*Task to carry out:* Hunt through the lines below for the string "para" and copy each one that has it.

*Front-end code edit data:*
-- Opening Marker --

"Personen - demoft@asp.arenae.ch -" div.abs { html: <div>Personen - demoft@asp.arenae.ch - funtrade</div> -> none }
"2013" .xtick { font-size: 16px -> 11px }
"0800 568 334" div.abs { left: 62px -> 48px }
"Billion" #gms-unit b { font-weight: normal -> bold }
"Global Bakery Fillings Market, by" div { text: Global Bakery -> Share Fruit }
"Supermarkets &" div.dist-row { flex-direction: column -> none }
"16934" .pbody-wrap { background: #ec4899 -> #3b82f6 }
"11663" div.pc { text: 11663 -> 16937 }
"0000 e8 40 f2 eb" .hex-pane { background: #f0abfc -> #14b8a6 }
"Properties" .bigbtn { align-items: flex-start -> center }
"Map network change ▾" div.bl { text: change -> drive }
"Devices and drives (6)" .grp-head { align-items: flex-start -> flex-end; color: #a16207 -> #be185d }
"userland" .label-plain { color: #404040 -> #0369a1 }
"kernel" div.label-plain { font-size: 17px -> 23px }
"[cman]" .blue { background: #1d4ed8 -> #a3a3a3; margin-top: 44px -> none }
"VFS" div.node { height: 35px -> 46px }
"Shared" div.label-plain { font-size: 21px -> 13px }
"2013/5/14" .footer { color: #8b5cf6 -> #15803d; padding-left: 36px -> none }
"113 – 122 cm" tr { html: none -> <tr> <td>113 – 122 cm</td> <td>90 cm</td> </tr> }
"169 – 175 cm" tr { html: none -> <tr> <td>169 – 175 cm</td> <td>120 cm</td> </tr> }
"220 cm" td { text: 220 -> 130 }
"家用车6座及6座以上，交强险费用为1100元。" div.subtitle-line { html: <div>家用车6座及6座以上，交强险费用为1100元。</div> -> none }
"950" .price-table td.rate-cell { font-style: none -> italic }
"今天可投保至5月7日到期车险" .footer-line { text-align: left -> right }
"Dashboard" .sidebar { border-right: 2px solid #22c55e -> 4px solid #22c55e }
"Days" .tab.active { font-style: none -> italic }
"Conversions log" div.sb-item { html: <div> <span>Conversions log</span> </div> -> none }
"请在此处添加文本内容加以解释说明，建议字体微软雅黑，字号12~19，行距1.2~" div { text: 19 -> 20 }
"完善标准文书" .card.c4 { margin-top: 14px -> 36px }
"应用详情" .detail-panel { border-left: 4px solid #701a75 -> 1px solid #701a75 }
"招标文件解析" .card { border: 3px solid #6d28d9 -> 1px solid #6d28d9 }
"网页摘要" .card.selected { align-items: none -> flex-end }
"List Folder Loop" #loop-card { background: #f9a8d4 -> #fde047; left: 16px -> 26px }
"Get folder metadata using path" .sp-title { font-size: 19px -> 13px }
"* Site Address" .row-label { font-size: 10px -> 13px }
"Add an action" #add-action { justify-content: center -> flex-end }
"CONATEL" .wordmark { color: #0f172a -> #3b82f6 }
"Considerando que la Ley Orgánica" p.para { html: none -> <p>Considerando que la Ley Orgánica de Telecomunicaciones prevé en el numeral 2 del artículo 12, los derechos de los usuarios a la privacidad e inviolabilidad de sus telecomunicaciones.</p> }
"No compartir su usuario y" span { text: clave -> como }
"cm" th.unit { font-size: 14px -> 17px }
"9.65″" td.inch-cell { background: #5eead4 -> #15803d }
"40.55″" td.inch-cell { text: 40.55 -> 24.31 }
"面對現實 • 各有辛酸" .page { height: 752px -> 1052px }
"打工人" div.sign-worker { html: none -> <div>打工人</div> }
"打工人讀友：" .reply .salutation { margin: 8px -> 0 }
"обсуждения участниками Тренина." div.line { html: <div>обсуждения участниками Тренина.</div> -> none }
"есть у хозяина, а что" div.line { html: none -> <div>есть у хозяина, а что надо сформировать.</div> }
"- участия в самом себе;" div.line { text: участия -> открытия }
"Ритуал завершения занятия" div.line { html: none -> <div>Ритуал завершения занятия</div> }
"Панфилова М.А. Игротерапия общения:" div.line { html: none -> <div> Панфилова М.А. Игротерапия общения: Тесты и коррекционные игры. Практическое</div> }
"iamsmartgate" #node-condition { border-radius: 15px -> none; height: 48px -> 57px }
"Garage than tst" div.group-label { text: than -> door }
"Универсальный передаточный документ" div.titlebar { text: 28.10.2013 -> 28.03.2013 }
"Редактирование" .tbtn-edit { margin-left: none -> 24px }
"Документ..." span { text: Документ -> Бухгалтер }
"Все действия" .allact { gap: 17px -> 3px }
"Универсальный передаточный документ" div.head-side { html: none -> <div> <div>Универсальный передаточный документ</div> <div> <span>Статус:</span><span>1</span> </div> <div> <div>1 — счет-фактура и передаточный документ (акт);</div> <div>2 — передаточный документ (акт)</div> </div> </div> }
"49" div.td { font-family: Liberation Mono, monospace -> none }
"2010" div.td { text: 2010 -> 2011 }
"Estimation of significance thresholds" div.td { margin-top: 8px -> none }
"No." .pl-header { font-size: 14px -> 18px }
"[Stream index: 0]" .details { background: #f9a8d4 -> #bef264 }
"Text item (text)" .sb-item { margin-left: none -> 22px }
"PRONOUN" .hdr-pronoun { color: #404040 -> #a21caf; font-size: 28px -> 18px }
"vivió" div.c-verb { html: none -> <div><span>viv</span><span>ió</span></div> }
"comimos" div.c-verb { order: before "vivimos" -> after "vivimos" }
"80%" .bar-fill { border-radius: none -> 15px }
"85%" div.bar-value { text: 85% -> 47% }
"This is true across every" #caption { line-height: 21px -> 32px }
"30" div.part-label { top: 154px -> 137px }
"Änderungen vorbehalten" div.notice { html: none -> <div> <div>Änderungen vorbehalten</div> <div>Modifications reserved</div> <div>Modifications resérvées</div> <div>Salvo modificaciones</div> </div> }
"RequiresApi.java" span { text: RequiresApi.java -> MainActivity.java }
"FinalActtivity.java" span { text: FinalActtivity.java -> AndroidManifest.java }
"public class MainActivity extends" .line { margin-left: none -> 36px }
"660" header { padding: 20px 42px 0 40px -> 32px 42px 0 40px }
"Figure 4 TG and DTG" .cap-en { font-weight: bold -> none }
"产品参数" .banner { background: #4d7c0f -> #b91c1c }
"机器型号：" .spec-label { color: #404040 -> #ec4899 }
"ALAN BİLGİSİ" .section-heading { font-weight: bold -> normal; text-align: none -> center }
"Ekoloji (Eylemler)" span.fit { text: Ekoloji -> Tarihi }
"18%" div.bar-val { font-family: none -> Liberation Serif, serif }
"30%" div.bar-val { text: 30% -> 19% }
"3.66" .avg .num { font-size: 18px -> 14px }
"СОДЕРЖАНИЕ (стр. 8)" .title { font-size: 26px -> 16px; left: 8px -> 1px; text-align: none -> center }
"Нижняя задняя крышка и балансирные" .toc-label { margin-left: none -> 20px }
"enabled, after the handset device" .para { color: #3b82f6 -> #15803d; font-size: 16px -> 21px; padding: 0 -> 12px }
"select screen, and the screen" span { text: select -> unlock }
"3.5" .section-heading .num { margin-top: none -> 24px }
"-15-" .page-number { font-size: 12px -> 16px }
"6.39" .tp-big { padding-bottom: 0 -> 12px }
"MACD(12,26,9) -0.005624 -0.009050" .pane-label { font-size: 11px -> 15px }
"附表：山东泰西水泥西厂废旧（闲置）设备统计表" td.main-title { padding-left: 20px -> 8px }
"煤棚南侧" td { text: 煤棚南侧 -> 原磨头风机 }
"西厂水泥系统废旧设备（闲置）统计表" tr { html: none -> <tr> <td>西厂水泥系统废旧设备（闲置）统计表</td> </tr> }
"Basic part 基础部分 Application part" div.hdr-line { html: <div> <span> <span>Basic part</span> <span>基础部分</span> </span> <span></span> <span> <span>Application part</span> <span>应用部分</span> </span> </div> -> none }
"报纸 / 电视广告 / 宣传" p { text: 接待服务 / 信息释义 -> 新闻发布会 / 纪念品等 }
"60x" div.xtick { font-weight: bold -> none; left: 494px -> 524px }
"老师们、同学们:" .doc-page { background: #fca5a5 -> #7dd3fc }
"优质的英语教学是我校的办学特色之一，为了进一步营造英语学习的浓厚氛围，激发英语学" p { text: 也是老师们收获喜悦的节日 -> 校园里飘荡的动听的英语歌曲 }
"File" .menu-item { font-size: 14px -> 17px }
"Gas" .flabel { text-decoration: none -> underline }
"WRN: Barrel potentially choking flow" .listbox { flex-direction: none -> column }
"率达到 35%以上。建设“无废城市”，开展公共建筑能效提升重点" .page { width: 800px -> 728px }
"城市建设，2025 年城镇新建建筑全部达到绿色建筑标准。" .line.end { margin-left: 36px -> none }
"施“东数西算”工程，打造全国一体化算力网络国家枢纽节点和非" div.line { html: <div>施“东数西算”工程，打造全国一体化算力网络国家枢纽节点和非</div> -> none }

-- Closing Marker --

*Answer section:*
"Considerando que la Ley Orgánica" p.para { html: none -> <p>Considerando que la Ley Orgánica de Telecomunicaciones prevé en el numeral 2 del artículo 12, los derechos de los usuarios a la privacidad e inviolabilidad de sus telecomunicaciones.</p> }
"enabled, after the handset device" .para { color: #3b82f6 -> #15803d; font-size: 16px -> 21px; padding: 0 -> 12px }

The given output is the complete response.